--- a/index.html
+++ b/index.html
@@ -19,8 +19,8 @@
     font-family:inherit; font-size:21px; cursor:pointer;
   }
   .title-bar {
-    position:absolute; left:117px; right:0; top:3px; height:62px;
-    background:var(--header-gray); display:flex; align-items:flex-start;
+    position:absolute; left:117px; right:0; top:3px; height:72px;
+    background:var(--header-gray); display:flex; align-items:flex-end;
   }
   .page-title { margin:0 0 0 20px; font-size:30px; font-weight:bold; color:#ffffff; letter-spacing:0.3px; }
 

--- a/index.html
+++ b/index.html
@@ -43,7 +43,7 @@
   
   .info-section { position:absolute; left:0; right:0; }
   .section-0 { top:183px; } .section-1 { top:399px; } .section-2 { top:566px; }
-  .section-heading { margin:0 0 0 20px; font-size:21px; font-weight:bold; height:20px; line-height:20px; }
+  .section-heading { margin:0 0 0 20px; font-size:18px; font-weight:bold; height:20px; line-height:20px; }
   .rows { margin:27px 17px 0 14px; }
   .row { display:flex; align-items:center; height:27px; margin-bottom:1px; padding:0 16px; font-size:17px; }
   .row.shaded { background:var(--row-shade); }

§ **What is required**
Copy all lines from the material above that hold the word "items".

§ **Exercise answer**
-    background:var(--header-gray); display:flex; align-items:flex-start;
+    background:var(--header-gray); display:flex; align-items:flex-end;
   .row { display:flex; align-items:center; height:27px; margin-bottom:1px; padding:0 16px; font-size:17px; }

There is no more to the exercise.